佐藤くんの誕生日に合わせて送られてきたのだと考えると、17歳から逆算して───つまり、7歳の誕生日からこの手紙が送られてきたことになる。
7歳。
その単語に、私は聞き覚えがあった。
佐藤くんは何か遠くの思い出をたどる様に、目を細めながら、
「……お母さんが出て行ったその年から、ずっと送られてる」
「でも、佐藤くんは元の家から、今の家に引越ししたんですよね?じゃあなんで、手紙が佐藤くんのもとに届くんっすかね」
「たぶん、お父さんが教えたのかも。それとも、じいちゃんが。どちらにしろ、家の住所を知るツールはいくつかあったと思う」
「……なるほど」
そこまでして、家を出たはずの、置いてきたはずのわが子を思いやる気持ちがあったのに。
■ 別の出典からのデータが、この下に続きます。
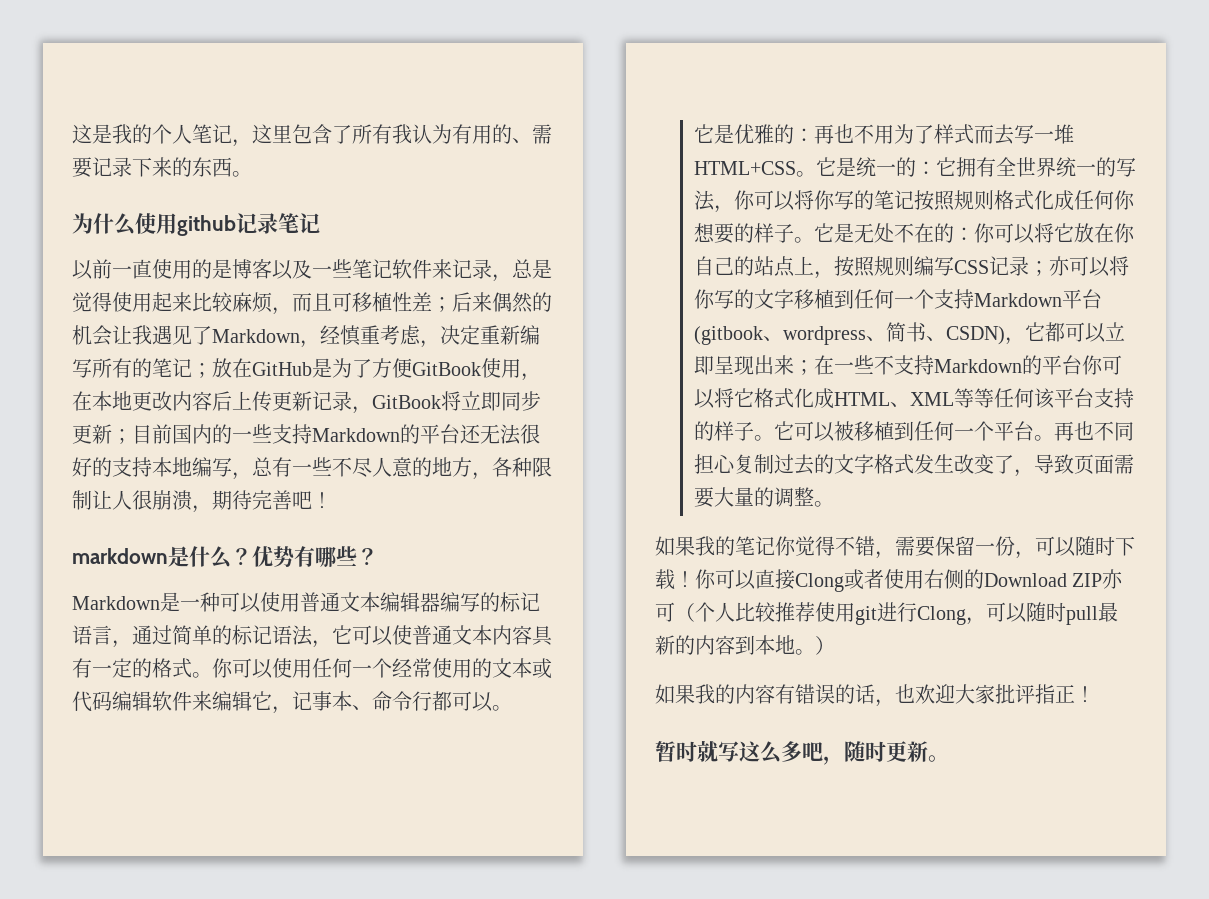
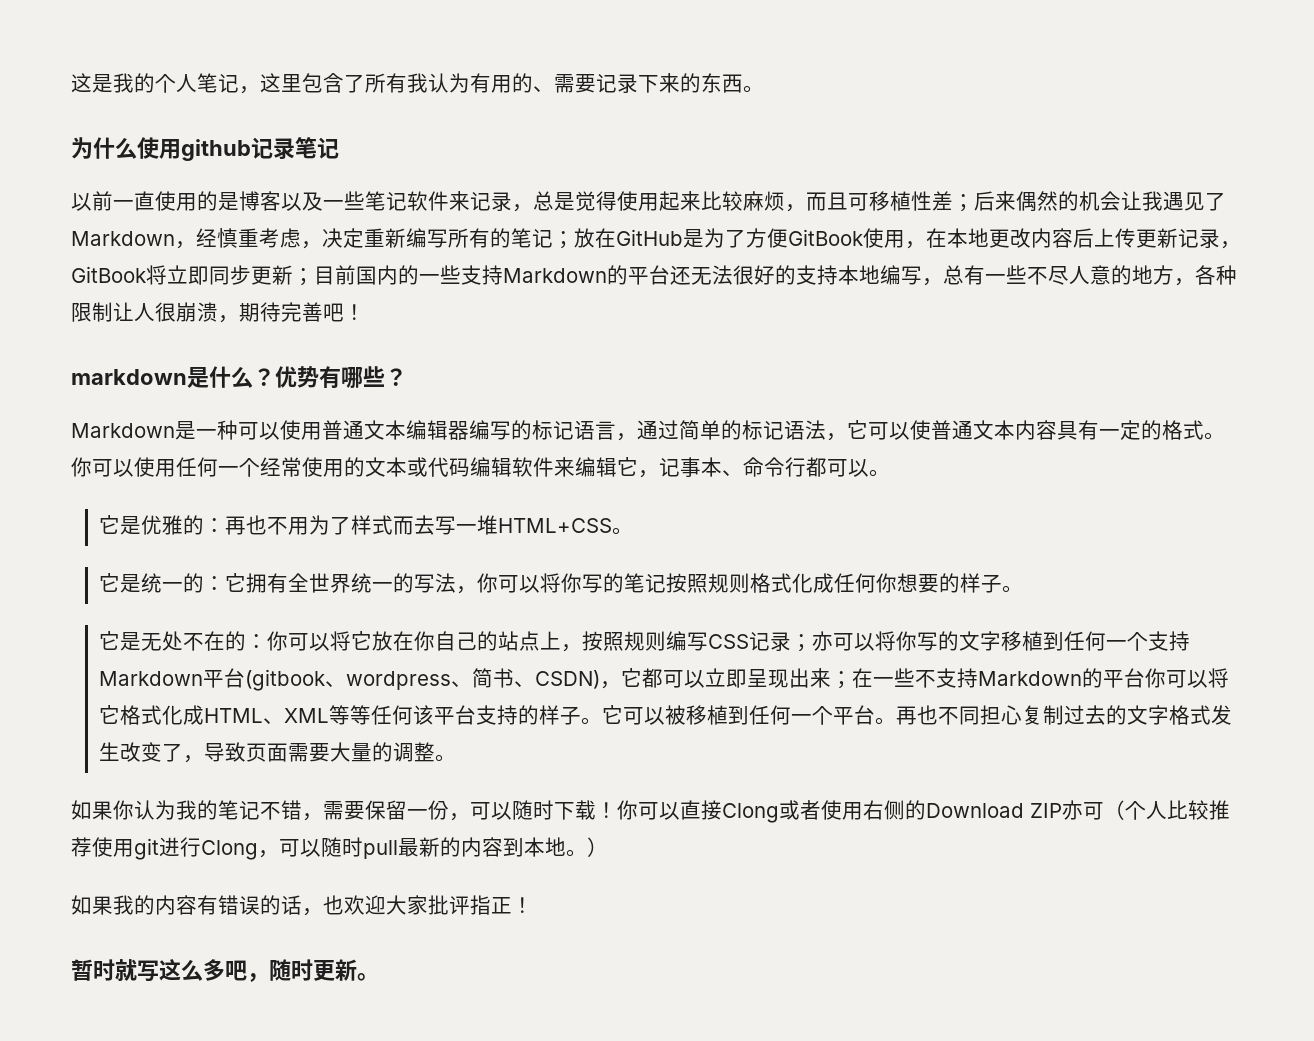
(816, 174) none -> (634, 531) //
(814, 240) none -> (1024, 589) //
(695, 546) none -> [113,800,176,820] 你认为
[775,536,835,556] 你觉得 -> (260, 810) none

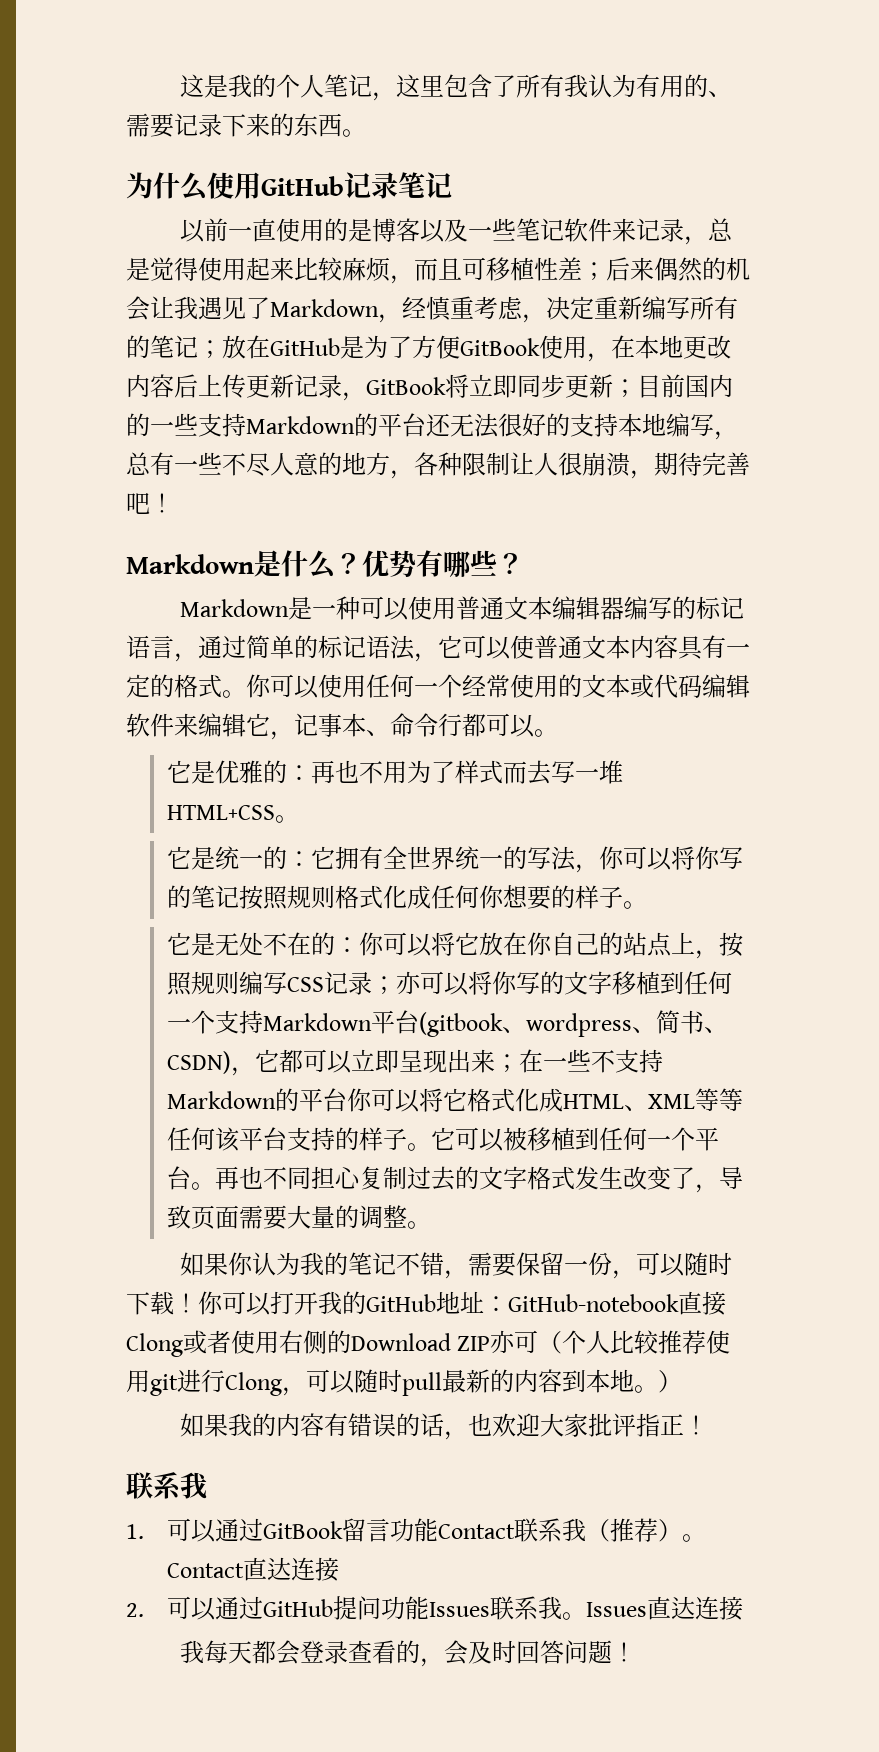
[181,139,251,161] github -> [261,176,344,196] GitHub
[71,369,187,385] markdown -> [126,554,254,574] Markdown
(680, 811) none -> [270,1291,679,1315] 打开我的GitHub地址：GitHub-notebook
[71,959,379,982] 暂时就写这么多吧，随时更新。 -> [126,1472,207,1500] [126,1518,707,1543] [167,1557,340,1581] [126,1596,744,1621] [180,1640,637,1667] 联系我 // 1.可以通过GitBook留言功能Contact联系我（推荐）。Contact直达连接 // 2.可以通过GitHub提问功能Issues联系我。Issues直达连接 // 我每天都会登录查看的，会及时回答问题！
どうして、どうして佐藤くんのお母さんは佐藤くんを置いて行ったのだろう。
……筋違いだ。
私は、佐藤くんの悲しみをすべて知っているわけじゃない。
だから、佐藤くんのお母さんに対して、何か感情を抱くのは。……筋違い、なんだ。
ぎゅうと、握りしめていた手の力を抜く。